Dataset items:
■ ■ ■

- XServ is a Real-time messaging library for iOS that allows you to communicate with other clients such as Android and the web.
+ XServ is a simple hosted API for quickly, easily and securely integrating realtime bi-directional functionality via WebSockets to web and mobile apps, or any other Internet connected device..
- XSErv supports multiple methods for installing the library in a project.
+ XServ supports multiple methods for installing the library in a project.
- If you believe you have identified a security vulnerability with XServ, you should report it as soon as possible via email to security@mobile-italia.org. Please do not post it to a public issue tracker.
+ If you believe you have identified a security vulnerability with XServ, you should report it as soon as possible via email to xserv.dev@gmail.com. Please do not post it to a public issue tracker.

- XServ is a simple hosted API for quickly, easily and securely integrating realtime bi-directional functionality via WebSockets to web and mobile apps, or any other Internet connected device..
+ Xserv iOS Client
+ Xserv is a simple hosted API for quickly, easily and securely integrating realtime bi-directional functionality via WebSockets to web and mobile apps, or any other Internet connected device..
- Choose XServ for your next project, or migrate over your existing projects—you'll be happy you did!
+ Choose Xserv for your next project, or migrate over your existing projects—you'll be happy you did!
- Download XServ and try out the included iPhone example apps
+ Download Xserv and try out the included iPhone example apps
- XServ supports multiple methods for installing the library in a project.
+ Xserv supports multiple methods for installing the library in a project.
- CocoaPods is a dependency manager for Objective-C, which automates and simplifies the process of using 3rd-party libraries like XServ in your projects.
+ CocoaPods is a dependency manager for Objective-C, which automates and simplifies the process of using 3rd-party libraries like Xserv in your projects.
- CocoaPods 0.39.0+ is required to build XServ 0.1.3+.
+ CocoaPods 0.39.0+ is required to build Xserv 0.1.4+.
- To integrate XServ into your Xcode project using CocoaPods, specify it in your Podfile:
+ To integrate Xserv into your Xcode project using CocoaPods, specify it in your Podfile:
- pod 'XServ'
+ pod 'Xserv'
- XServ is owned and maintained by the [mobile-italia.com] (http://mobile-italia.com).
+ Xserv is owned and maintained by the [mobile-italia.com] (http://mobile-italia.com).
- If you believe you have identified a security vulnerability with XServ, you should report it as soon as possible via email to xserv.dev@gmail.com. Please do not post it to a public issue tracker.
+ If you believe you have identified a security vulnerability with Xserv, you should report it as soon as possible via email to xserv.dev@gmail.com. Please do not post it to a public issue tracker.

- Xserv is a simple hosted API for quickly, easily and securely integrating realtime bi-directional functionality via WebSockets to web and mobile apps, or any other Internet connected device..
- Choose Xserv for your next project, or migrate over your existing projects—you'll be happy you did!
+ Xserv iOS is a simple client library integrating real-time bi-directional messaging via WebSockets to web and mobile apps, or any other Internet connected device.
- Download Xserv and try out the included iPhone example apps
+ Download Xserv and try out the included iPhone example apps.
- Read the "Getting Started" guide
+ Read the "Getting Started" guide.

■ ■ ■

Work to be completed:
Each record is to be retyped exactly as it appears.

Answer for this exercise:
- XServ is a Real-time messaging library for iOS that allows you to communicate with other clients such as Android and the web.
+ XServ is a simple hosted API for quickly, easily and securely integrating realtime bi-directional functionality via WebSockets to web and mobile apps, or any other Internet connected device..
- XSErv supports multiple methods for installing the library in a project.
+ XServ supports multiple methods for installing the library in a project.
- If you believe you have identified a security vulnerability with XServ, you should report it as soon as possible via email to security@mobile-italia.org. Please do not post it to a public issue tracker.
+ If you believe you have identified a security vulnerability with XServ, you should report it as soon as possible via email to xserv.dev@gmail.com. Please do not post it to a public issue tracker.

- XServ is a simple hosted API for quickly, easily and securely integrating realtime bi-directional functionality via WebSockets to web and mobile apps, or any other Internet connected device..
+ Xserv iOS Client
+ Xserv is a simple hosted API for quickly, easily and securely integrating realtime bi-directional functionality via WebSockets to web and mobile apps, or any other Internet connected device..
- Choose XServ for your next project, or migrate over your existing projects—you'll be happy you did!
+ Choose Xserv for your next project, or migrate over your existing projects—you'll be happy you did!
- Download XServ and try out the included iPhone example apps
+ Download Xserv and try out the included iPhone example apps
- XServ supports multiple methods for installing the library in a project.
+ Xserv supports multiple methods for installing the library in a project.
- CocoaPods is a dependency manager for Objective-C, which automates and simplifies the process of using 3rd-party libraries like XServ in your projects.
+ CocoaPods is a dependency manager for Objective-C, which automates and simplifies the process of using 3rd-party libraries like Xserv in your projects.
- CocoaPods 0.39.0+ is required to build XServ 0.1.3+.
+ CocoaPods 0.39.0+ is required to build Xserv 0.1.4+.
- To integrate XServ into your Xcode project using CocoaPods, specify it in your Podfile:
+ To integrate Xserv into your Xcode project using CocoaPods, specify it in your Podfile:
- pod 'XServ'
+ pod 'Xserv'
- XServ is owned and maintained by the [mobile-italia.com] (http://mobile-italia.com).
+ Xserv is owned and maintained by the [mobile-italia.com] (http://mobile-italia.com).
- If you believe you have identified a security vulnerability with XServ, you should report it as soon as possible via email to xserv.dev@gmail.com. Please do not post it to a public issue tracker.
+ If you believe you have identified a security vulnerability with Xserv, you should report it as soon as possible via email to xserv.dev@gmail.com. Please do not post it to a public issue tracker.

- Xserv is a simple hosted API for quickly, easily and securely integrating realtime bi-directional functionality via WebSockets to web and mobile apps, or any other Internet connected device..
- Choose Xserv for your next project, or migrate over your existing projects—you'll be happy you did!
+ Xserv iOS is a simple client library integrating real-time bi-directional messaging via WebSockets to web and mobile apps, or any other Internet connected device.
- Download Xserv and try out the included iPhone example apps
+ Download Xserv and try out the included iPhone example apps.
- Read the "Getting Started" guide
+ Read the "Getting Started" guide.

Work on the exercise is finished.